[Edit difference data]
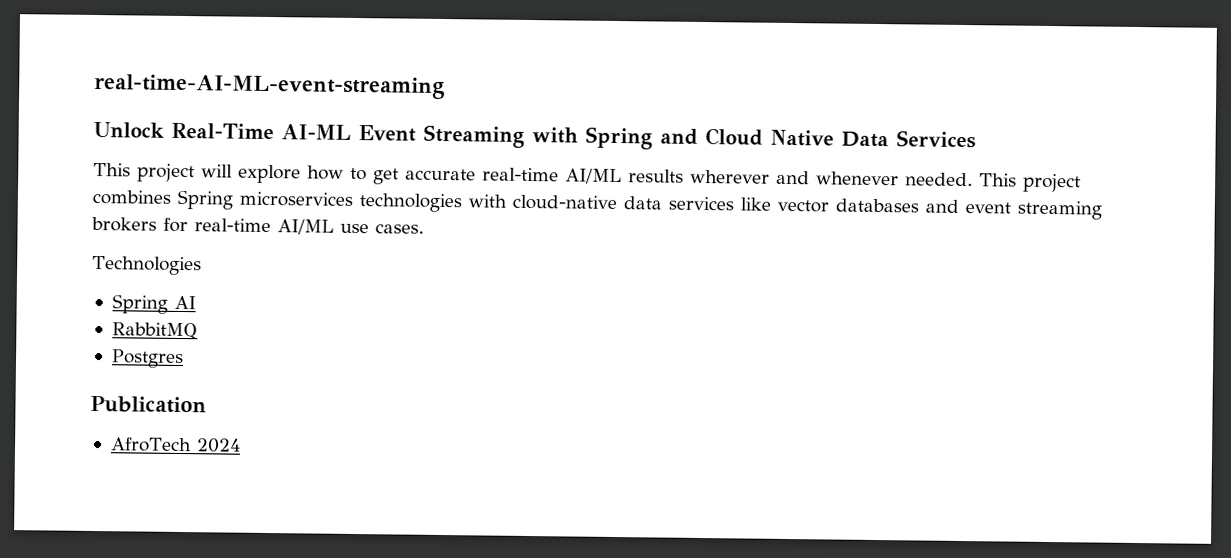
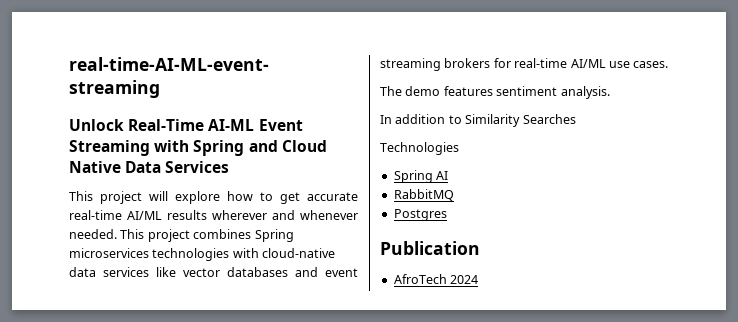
+ The demo features sentiment analysis.
+ In addition to Similarity Searches

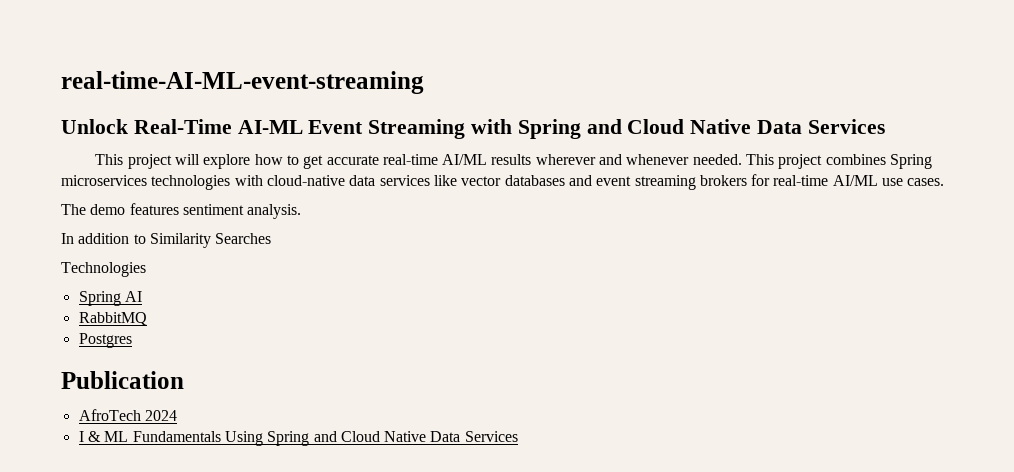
+ I & ML Fundamentals Using Spring and Cloud Native Data Services

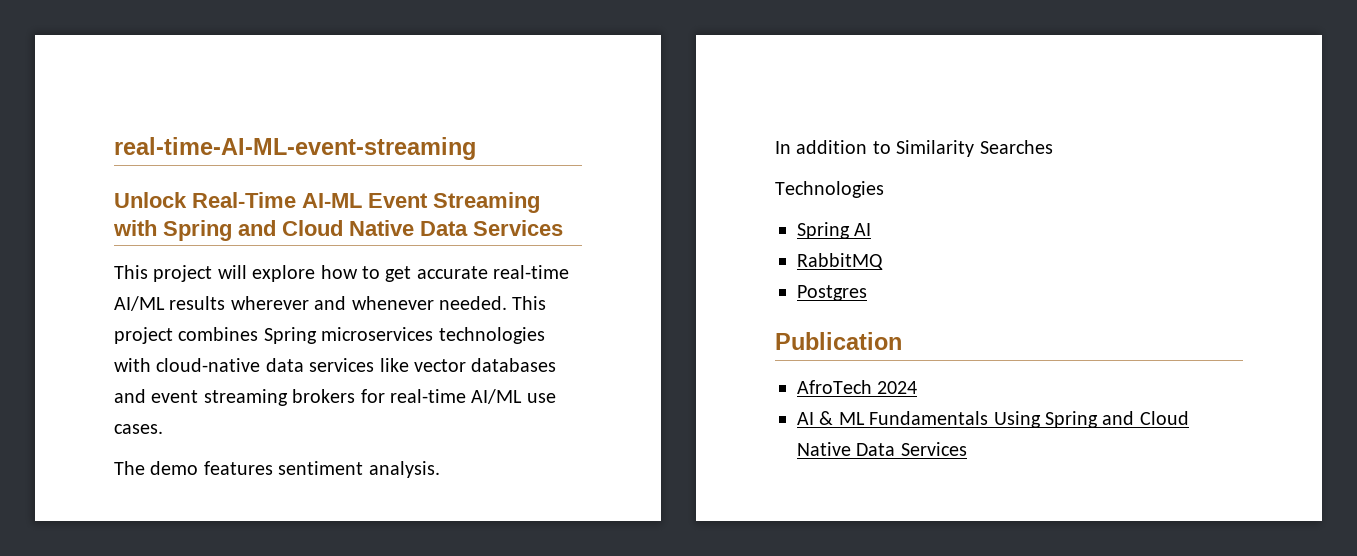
- I & ML Fundamentals Using Spring and Cloud Native Data Services
+ AI & ML Fundamentals Using Spring and Cloud Native Data Services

- _Your objective_: Give an exact copy of the data, and omit any pictures it holds.

- _Response to this exercise_:
+ The demo features sentiment analysis.
+ In addition to Similarity Searches

+ I & ML Fundamentals Using Spring and Cloud Native Data Services

- I & ML Fundamentals Using Spring and Cloud Native Data Services
+ AI & ML Fundamentals Using Spring and Cloud Native Data Services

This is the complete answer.